Abu Bakr ash-Shiddiq radhiyallahu ‘anhu menyiapkan pasukan besar di bawah komando Khalid bin al-Walid radhiyallahu ‘anhu untuk memerangi Musailamah al-Kadzdzab. Pasukan ini memeranginya dalam sebuah peperangan yang dahsyat sampai akhirnya kaum muslimin mengalahkan mereka dan Musailamah pun terbunuh. Namun kemenangan ini harus dibayar mahal oleh kaum muslimin dengan gugurnya para pembawa (penghafal) al-Qur’an dari kalangan sahabat. Ada yang berkata tujuh ratus orang. Ada juga yang berkata lebih dari itu. Semua itu terjadi pada Perang Yamamah. Maka, muncullah ide mengumpulkan al-Qur’an sebelum penghafal yang tersisa menjadi korban berikutnya.
Kita simak kisah dari penulis wahyu Rasulullah, Zaid bin Tsabit radhiyallahu ‘anhu:
Abu Bakr ash-Shiddiq radhiyallahu ‘anhu memintaku menghadapnya pasca gugurnya para sahabat di Perang Yamamah. Aku pun hadir memenuhinya. Ternyata Umar bin al-Khaththab radhiyallahu ‘anhu telah berada di sisinya.
Abu Bakr ash-Shiddiq berkata, “Sesungguhnya Umar telah datang kepadaku, lalu berkata, ‘Sesungguhnya kematian telah menimpa banyak qurra’ (penghafal) al-Qur’an pada Perang Yamamah. Aku khawatir jika hal ini terus berlanjut, tidak sedikit al-Qur’an yang hilang. Aku mengusulkan agar engkau memerintahkan pengumpulan al-Qur’an.’”
Aku berkata kepada Umar, “Bagaimana kita melakukan sesuatu yang tidak pernah dilakukan oleh Rasulullah?”
Umar menjawab, “Demi Allah, ini baik.”
Umar terus menyampaikan usulannya kepadaku sehingga Allah melapangkan dadaku untuk menerimanya. Maka aku pun setuju dengan pendapat Umar.

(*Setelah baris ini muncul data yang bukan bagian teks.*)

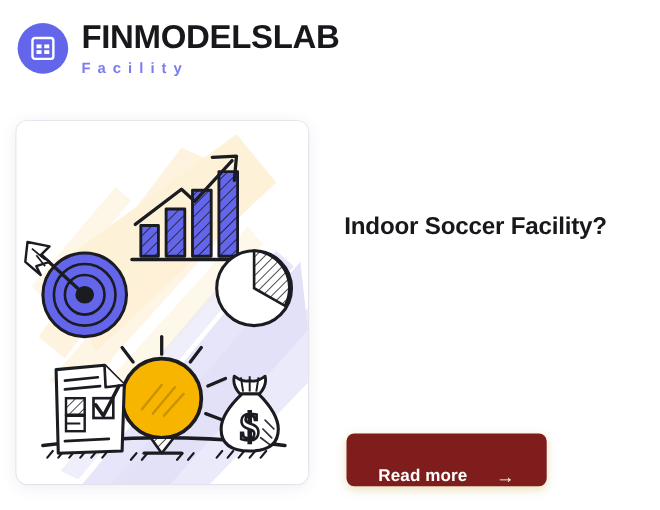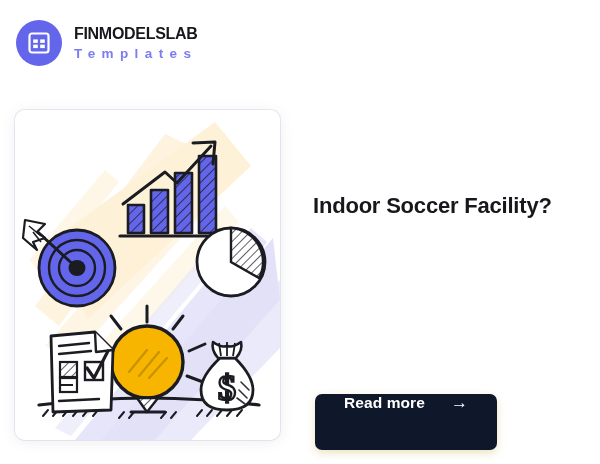"FINMODELSLAB" #logo-wordmark { font-size: 16px -> 30px }
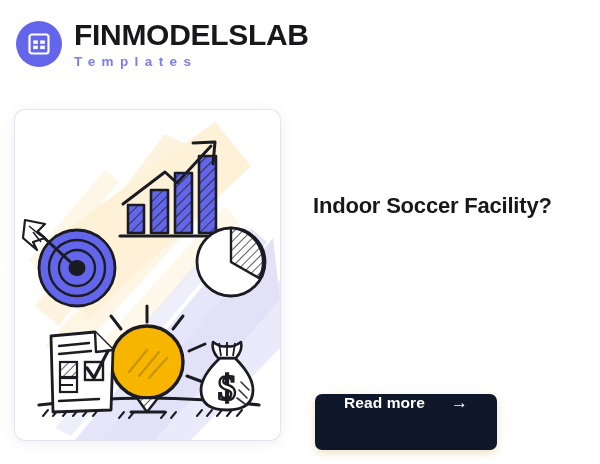"Templates" div { text: Templates -> Facility }
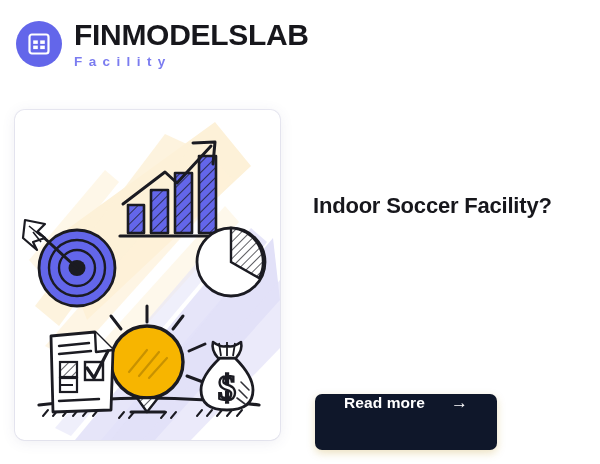"Read more" #cta-button { align-items: flex-start -> flex-end; background: #0f172a -> #7f1d1d; height: 56px -> 48px }
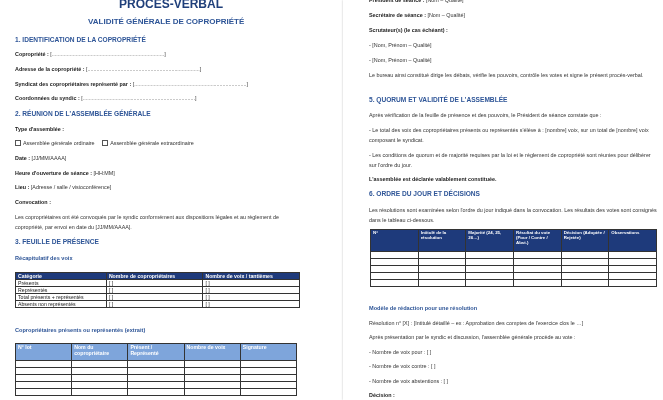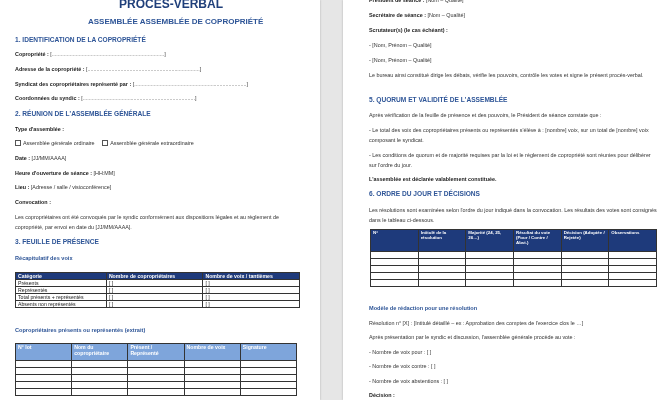"PROCES-VERBAL" #page-left { padding-left: none -> 40px }
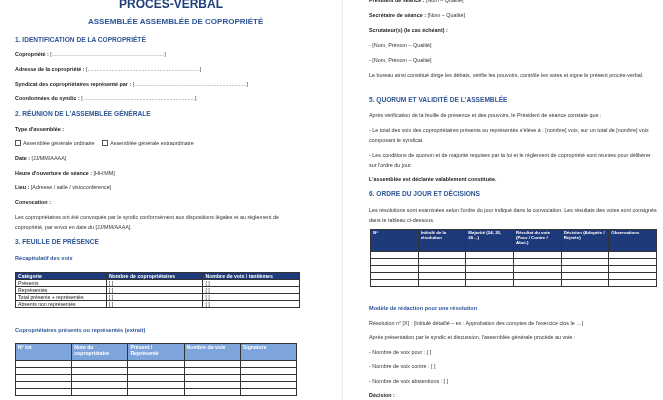"ASSEMBLÉE ASSEMBLÉE DE COPROPRIÉTÉ" div.abs { text: ASSEMBLÉE ASSEMBLÉE -> VALIDITÉ GÉNÉRALE }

Dalam sebuah riwayat, Zaid berkata:
Abu Bakr berkata kepadaku, “Sesungguhnya orang ini mengajakku kepada suatu perkara, sedangkan engkau adalah penulis wahyu. Jika engkau setuju dengan Umar, maka aku akan mengikuti kalian berdua. Jika engkau setuju dengan aku (untuk tidak melakukannya), maka aku tidak akan melakukannya.”

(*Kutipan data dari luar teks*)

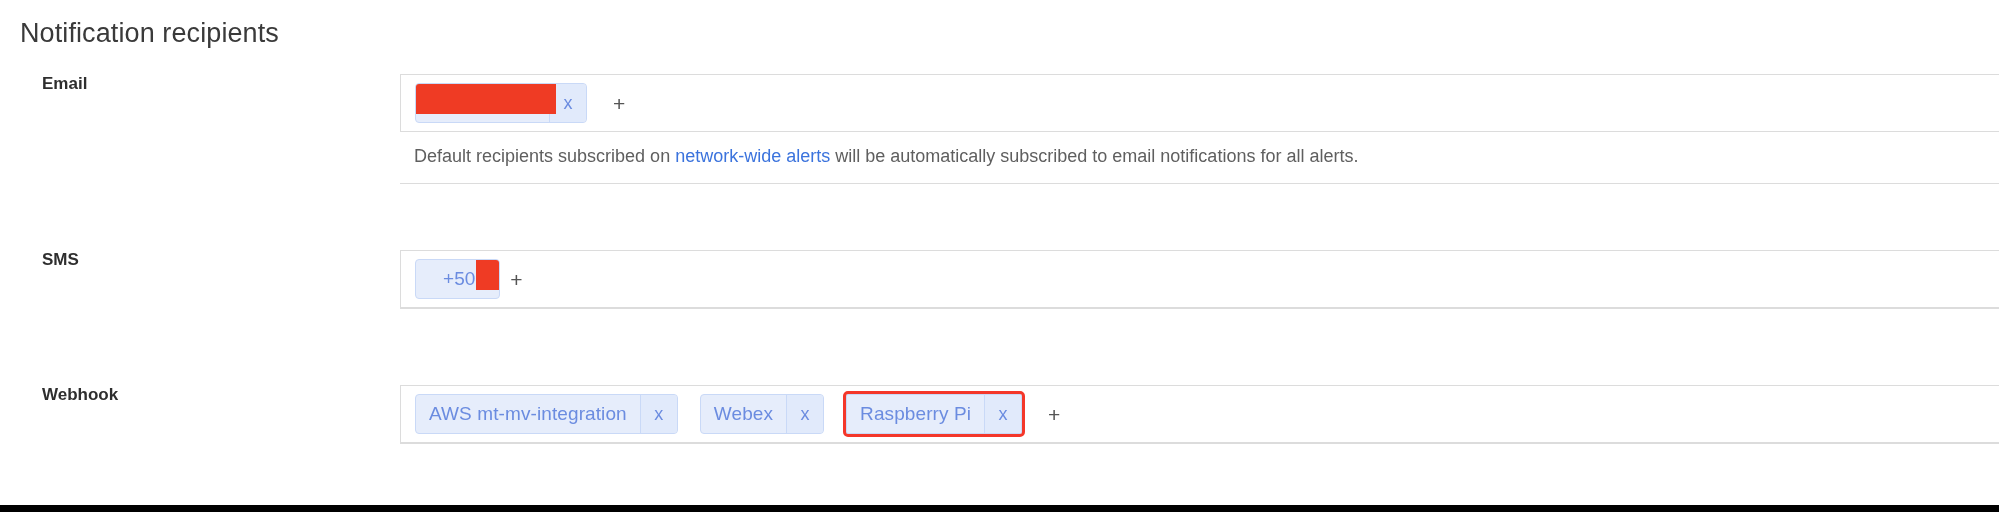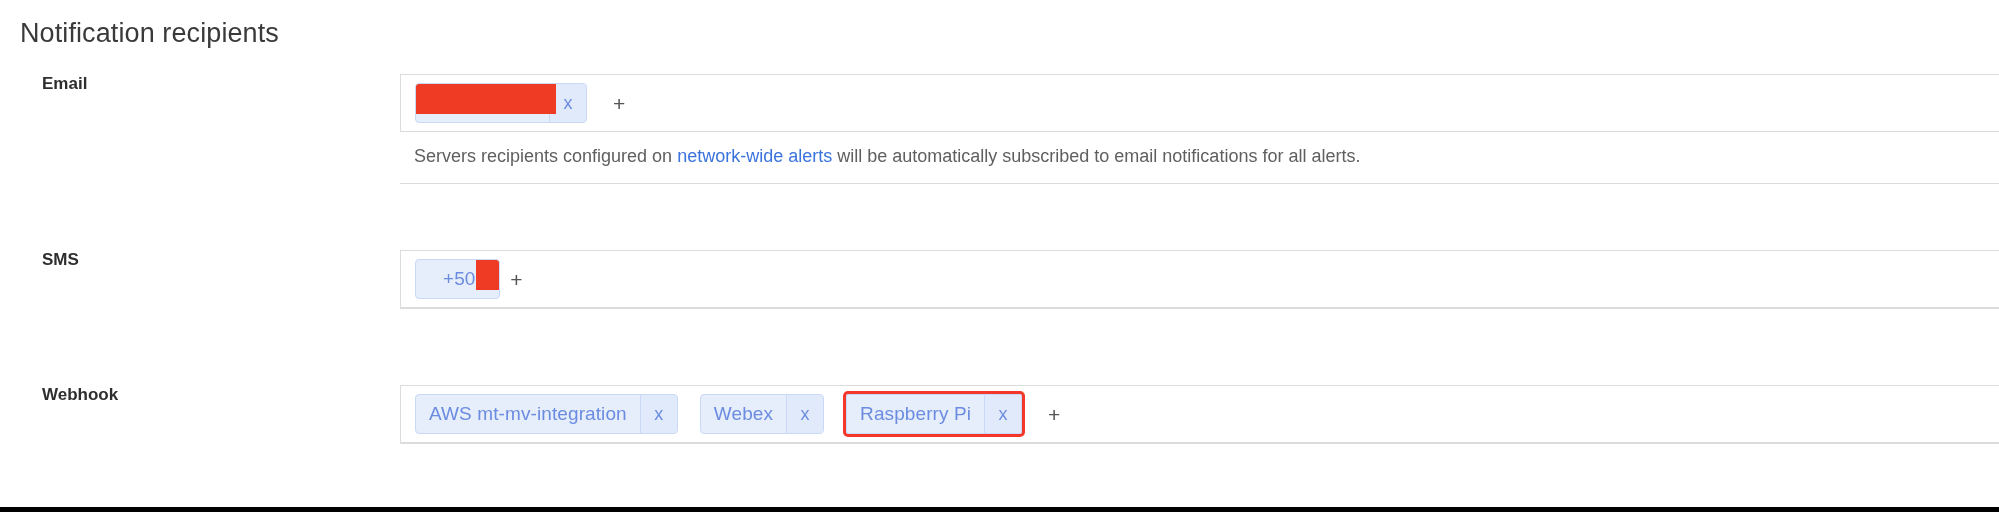"Notification recipients" .page { border-bottom: 5px solid #000000 -> 7px solid #000000 }
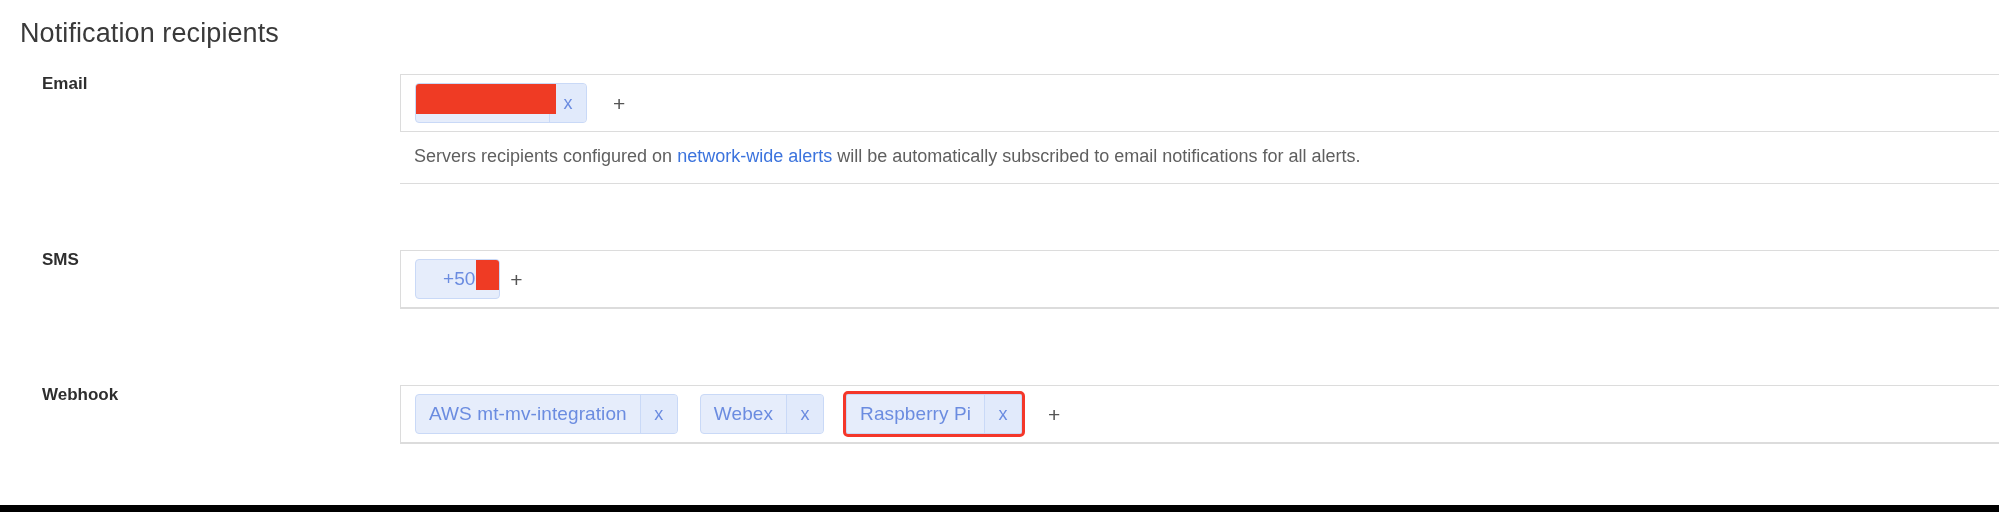"Servers recipients configured on" span { text: Servers recipients configured -> Default recipients subscribed }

Lalu Abu Bakr menyampaikan pendapat Umar. Maka aku tidak setuju.
Umar berkata, “Apa yang menghalangi kalian berdua untuk melakukannya?”
Aku berpikir terlebih dahulu sebelum menjawab, “Demi Allah, tidak ada yang menghalangi kami untuk melakukannya.”

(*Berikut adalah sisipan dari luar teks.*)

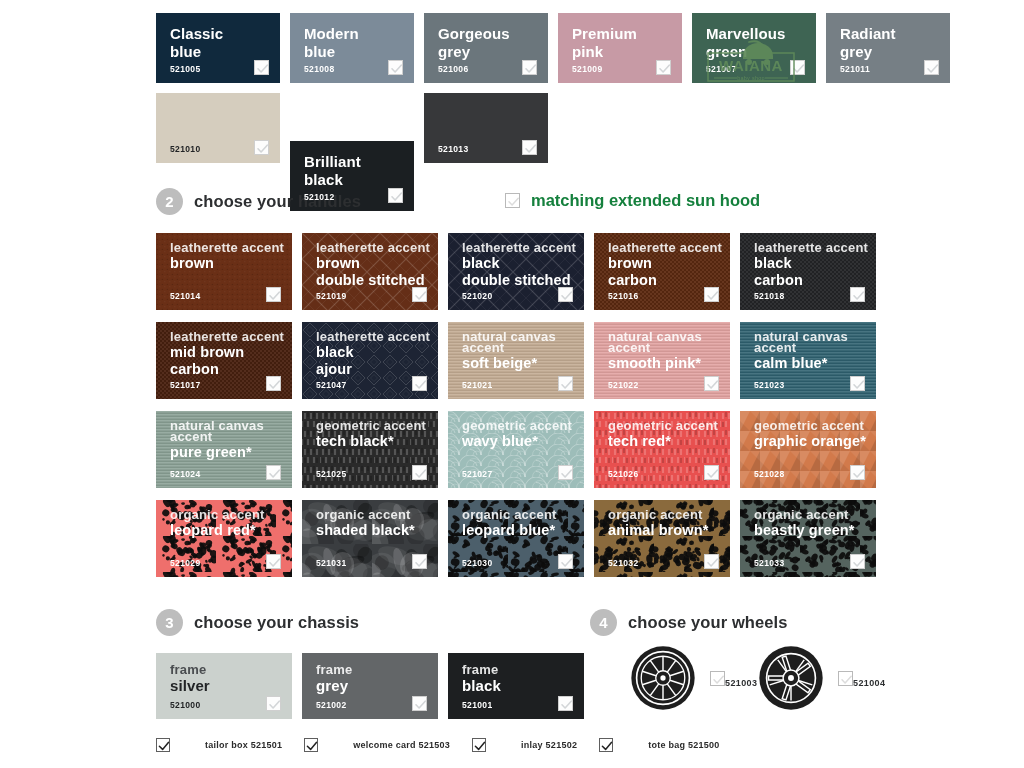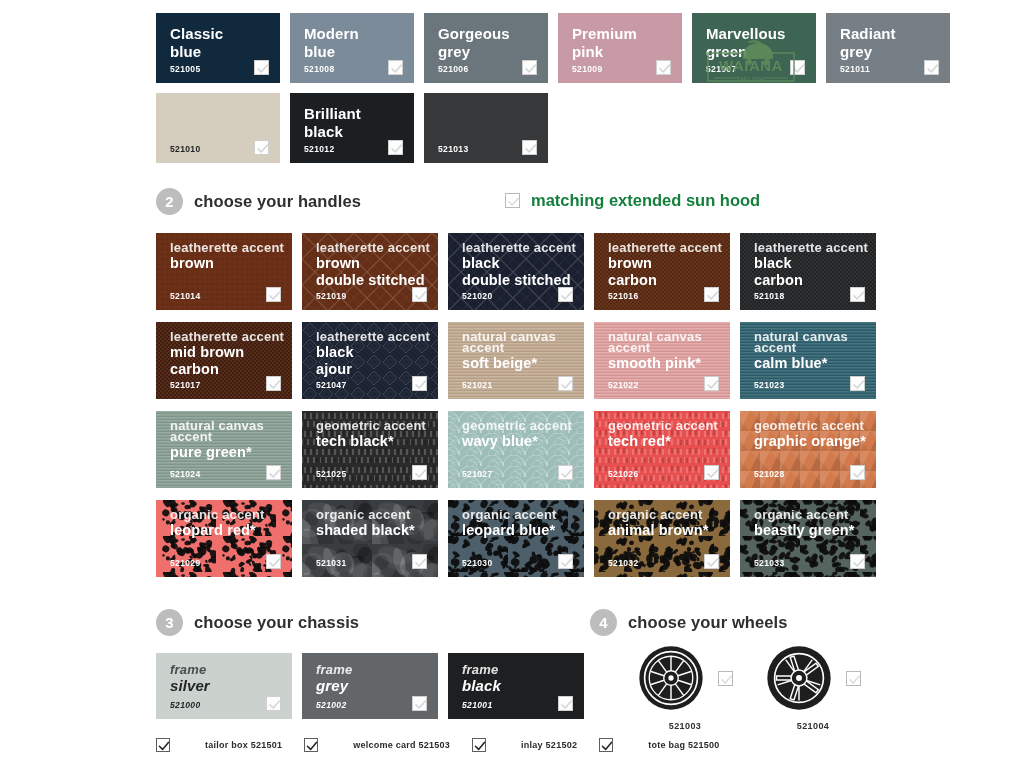"Brilliant" div.sw { margin-top: none -> 48px }
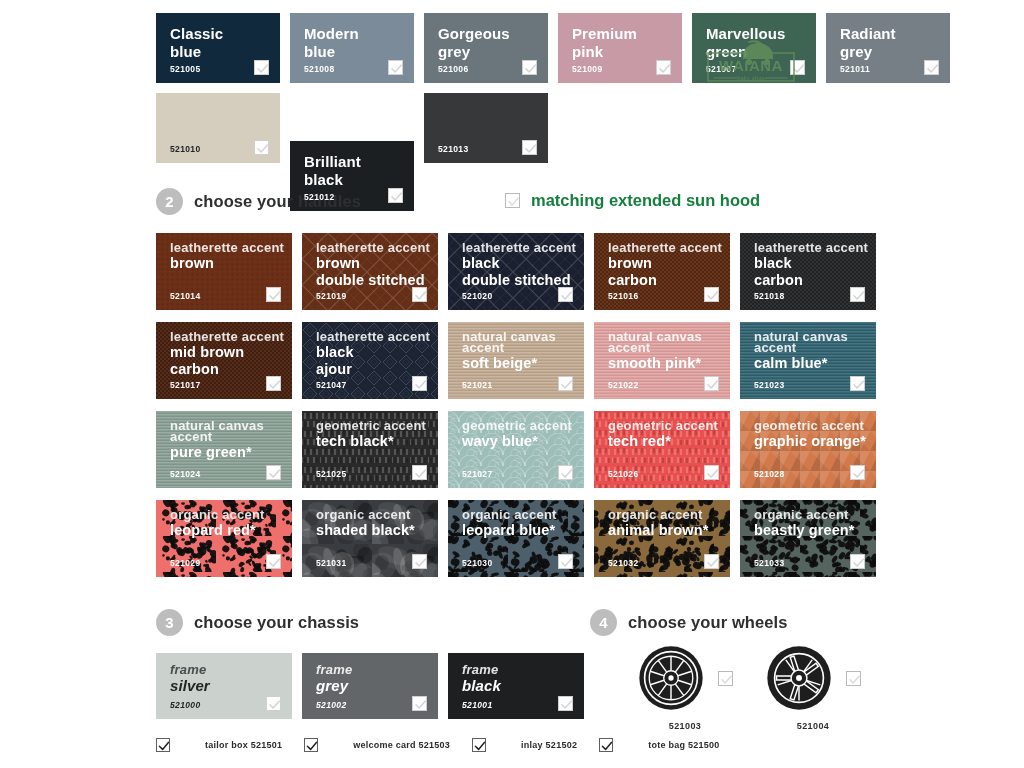"frame" #chassis { font-style: italic -> none }
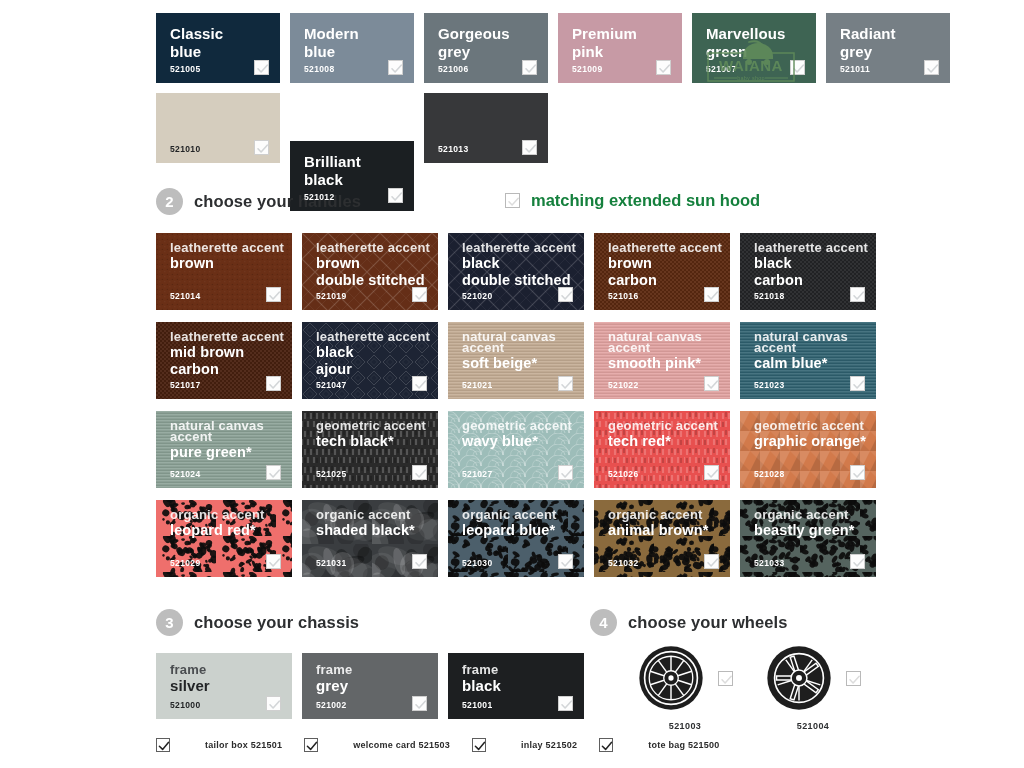"521003" .wheel-item { flex-direction: column -> row }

Abu Bakr berkata kepadaku, “Engkau adalah pemuda yang berakal. Kami percaya kepadamu. Sebelum ini, engkau telah menulis wahyu untuk Rasulullah. Maka telusurilah al-Qur’an dan kumpulkanlah!”
Demi Allah, seandainya dia memintaku memindahkan sebuah gunung, tentu itu lebih ringan untuk aku kerjakan daripada mengumpulkan al-Qur’an yang dia perintahkan kepadaku.
Aku berkata, “Bagaimana kalian berdua hendak melakukan sesuatu yang tidak pernah dilakukan oleh Rasulullah?”
Abu Bakr menjawab, “Demi Allah, ini baik.”
Abu Bakr terus berusaha meyakinkan diriku sehingga Allah melapangkan dadaku kepada apa yang Dia telah lapangkan dada Abu Bakr dan Umar. Maka aku mulai menelusuri al-Qur’an. Aku mengumpulkan al-Qur’an dari pelepah kurma, dari batu yang pipih, dan dari dada manusia (hafalan mereka) sampai aku mendapatkan akhir surat at-Taubah bersama Abu Khuzaimah al-Anshari. Aku tidak mendapatkannya pada selainnya:
لَقَدْ جَاۤءَكُمْ رَسُوْلٌ مِّنْ اَنْفُسِكُمْ عَزِيْزٌ عَلَيْهِ مَا عَنِتُّمْ حَرِيْصٌ عَلَيْكُمْ بِالْمُؤْمِنِيْنَ رَءُوْفٌ رَّحِيْمٌ
“Sesungguhnya telah datang kepadamu seorang Rasul dari kaummu sendiri. Berat terasa olehnya penderitaanmu, sangat menginginkan (keimanan dan keselamatan) bagimu, amat belas kasihan lagi penyayang terhadap orang-orang mukmin.” (QS at-Taubah: 128)
Suhuf (lembaran-lembaran al-Qur’an) itu berada di tangan Abu Bakr sampai dia wafat, kemudian di tangan Umar sepanjang hayatnya, kemudian berpindah kepada Hafshah binti Umar.
Baca sebelumnya: KISAH ABU BAKR – NASIHAT YANG MENYENTUH DAN KETEGUHAN DALAM MENGHADAPI KESULITAN
Baca sesudahnya: KISAH ABU BAKR – PERPISAHAN DENGAN ABU BAKR
(Dr Mahmud al-Mishri)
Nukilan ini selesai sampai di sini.